(Study material begins)

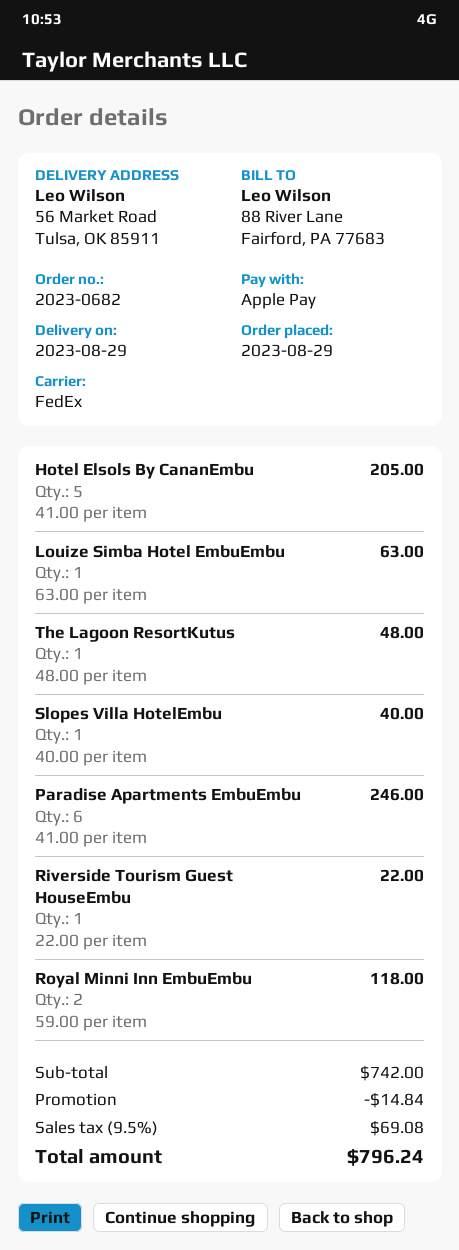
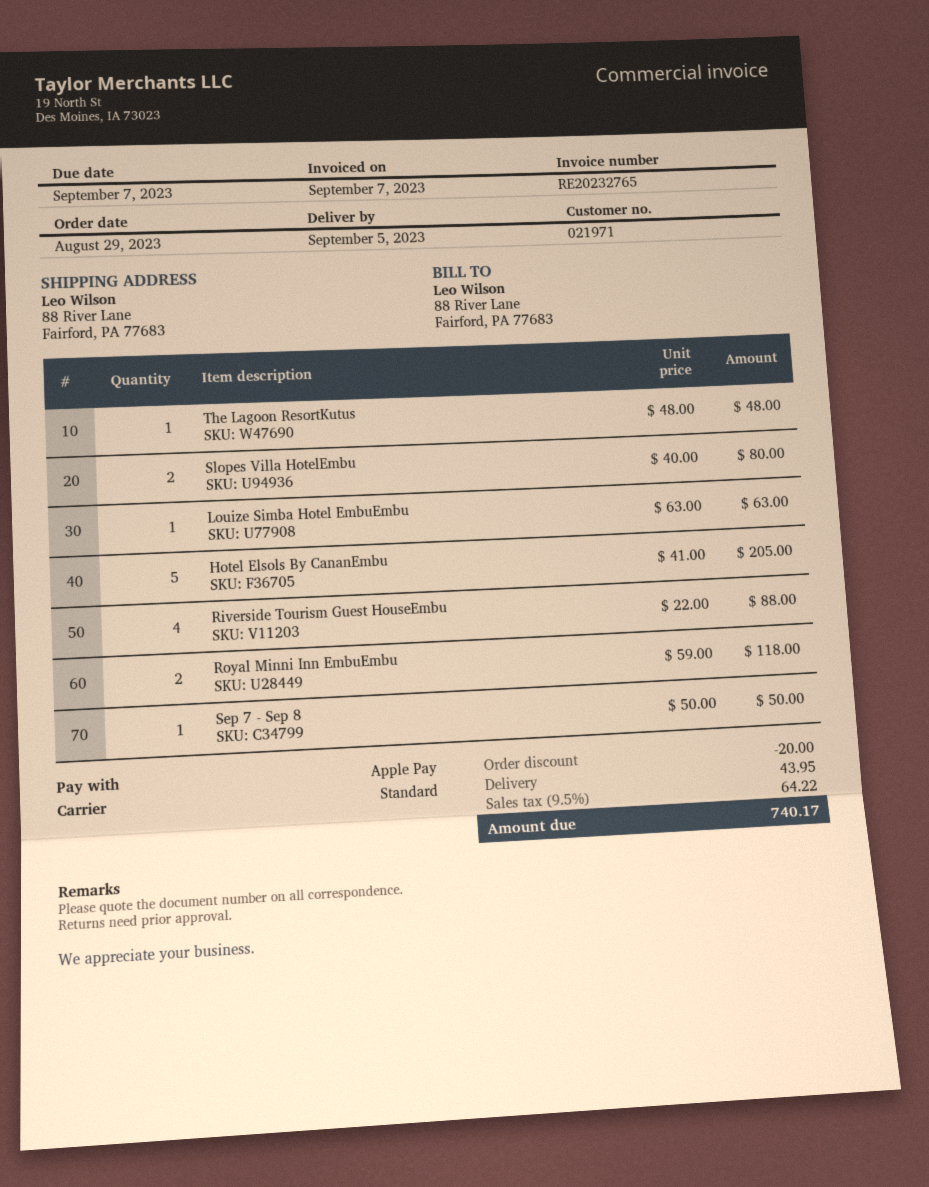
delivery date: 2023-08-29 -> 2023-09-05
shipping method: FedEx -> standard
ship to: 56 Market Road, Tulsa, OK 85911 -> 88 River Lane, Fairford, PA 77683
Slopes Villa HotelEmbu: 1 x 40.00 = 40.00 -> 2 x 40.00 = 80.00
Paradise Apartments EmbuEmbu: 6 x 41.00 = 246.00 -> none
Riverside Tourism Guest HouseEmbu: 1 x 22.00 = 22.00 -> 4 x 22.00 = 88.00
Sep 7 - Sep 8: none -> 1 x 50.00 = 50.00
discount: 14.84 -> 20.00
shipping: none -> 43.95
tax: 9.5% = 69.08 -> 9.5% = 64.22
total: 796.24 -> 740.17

(Study material ends)

* _Goal of the exercise_:
Where a line of the entries above holds the word "none", return that line.

* _Response_:
Paradise Apartments EmbuEmbu: 6 x 41.00 = 246.00 -> none
Sep 7 - Sep 8: none -> 1 x 50.00 = 50.00
shipping: none -> 43.95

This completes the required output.